Idea : Self-Organizing-Maps

Stage 0 : Color

We may take a live video feed, or several live video feeds, and chop them up into pieces which will be fed into a two dimensional self organizing map for display. Possible pieces include

individual pixel values : the map will appear as a projection of 3 dimensional color space into two dimensions, with each color represented in proportion to its prevalence in the environment.

small neighborhoods : will appear similar to the map generated by individual pixel values, but may also capture variation in the texture of the environment. This will be more computationally expensive than using simple pixel values.

color spectrum profiles in time : We can extract a color spectrum profile, which will be a histogram of the colors present in the environment. This sample will change in time. Individual elements of the resulting map will resemble the complete maps from individual pixel values.

Stage 1 : Sound

Self organizing maps can take a set of input patterns and arrange them in an N dimensional space based on similarity structure.

This can be applied to music.

We can either use the frequency spectrum as input, or sample some longer time duration. We will use this to chop up a sound sample into a set of inputs. These inputs will be fed into an N dimensional self organizing map.

If user input is desired, we will make the map two dimensional. The user control which part of the sound space is played back by selecting a portion of the 2D map.

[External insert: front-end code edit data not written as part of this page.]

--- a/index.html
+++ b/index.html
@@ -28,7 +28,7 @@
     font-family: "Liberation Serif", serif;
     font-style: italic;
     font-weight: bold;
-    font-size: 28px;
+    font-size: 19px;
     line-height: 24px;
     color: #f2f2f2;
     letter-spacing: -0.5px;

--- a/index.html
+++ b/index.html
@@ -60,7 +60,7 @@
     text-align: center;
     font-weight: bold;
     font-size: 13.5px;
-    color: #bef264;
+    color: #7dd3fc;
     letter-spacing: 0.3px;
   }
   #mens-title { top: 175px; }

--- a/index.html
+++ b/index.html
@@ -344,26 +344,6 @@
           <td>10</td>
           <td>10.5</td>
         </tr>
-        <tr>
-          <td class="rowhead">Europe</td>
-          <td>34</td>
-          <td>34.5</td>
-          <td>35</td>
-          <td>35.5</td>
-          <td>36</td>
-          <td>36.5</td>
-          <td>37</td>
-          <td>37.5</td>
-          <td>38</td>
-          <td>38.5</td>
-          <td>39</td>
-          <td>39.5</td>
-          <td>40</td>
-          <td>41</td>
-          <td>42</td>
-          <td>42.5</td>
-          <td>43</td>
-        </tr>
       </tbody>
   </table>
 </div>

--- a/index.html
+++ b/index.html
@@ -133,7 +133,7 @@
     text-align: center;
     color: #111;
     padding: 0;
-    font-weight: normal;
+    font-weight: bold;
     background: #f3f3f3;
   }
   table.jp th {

We may use cubic or linear interpolation to generate a smooth variation in sounds.

If no user input is desired, we may random walk around an N dimensional map.

If we wish to make the exhibit change over time, we could make the map 3 or 4 dimensional, and have a randomly drifting 2D plane of user interaction that intersects the higher dimensional space.

Stage 2 : Correlate

In the case where we use color spectrum samples over time, we may correlated visual maps with auditory maps. This will require ongoing input and interaction with the viewers. It may be possible for the network to play back sounds it has heard when it encounters visual input previously correlated with said sounds, or vice versa. I'm not entirely sure how this phase would be achieved computationally.

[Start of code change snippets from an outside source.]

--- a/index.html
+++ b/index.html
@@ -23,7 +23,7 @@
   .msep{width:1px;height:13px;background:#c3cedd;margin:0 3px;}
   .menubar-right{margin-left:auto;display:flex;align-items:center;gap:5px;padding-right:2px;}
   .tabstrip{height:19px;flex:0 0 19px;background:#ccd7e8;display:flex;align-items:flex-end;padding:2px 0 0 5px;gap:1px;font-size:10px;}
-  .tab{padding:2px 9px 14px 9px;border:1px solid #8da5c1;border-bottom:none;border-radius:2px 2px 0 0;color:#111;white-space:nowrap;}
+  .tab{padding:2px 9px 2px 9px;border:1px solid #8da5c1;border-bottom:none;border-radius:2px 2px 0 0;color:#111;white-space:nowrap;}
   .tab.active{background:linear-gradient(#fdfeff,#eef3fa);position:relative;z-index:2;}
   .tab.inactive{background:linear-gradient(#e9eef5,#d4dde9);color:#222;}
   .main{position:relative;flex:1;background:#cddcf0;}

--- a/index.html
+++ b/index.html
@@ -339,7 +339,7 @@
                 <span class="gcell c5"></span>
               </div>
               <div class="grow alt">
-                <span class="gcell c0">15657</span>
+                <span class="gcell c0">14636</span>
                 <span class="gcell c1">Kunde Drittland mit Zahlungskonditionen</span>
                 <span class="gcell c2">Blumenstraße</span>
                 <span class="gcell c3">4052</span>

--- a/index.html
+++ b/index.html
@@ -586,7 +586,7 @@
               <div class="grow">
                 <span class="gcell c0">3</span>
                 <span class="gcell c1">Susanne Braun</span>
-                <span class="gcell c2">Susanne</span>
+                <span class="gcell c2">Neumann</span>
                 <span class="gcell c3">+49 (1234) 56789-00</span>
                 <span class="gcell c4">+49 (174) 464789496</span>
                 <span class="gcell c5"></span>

I don't have the time or resources to construct this at the moment. Some day.


Self-Organizing Maps

I created these visualizations of the output from a neural network algorithm for embedding a complex perceptrual space in two dimensions. It would be very interesting to apply this algorithm to other visual data sets. If applied to auditory patches it could also be a useful generator of electronic music.


edit :

I had a mildly disheartening realization earlier today: this network was only able to create a map with smooth variation between written digits because the training set included ambiguous or intermediate examples. At the moment I can't think of a way to get a smoothly varying map if say, all we have is ten perfect digits. There ought to be a way though.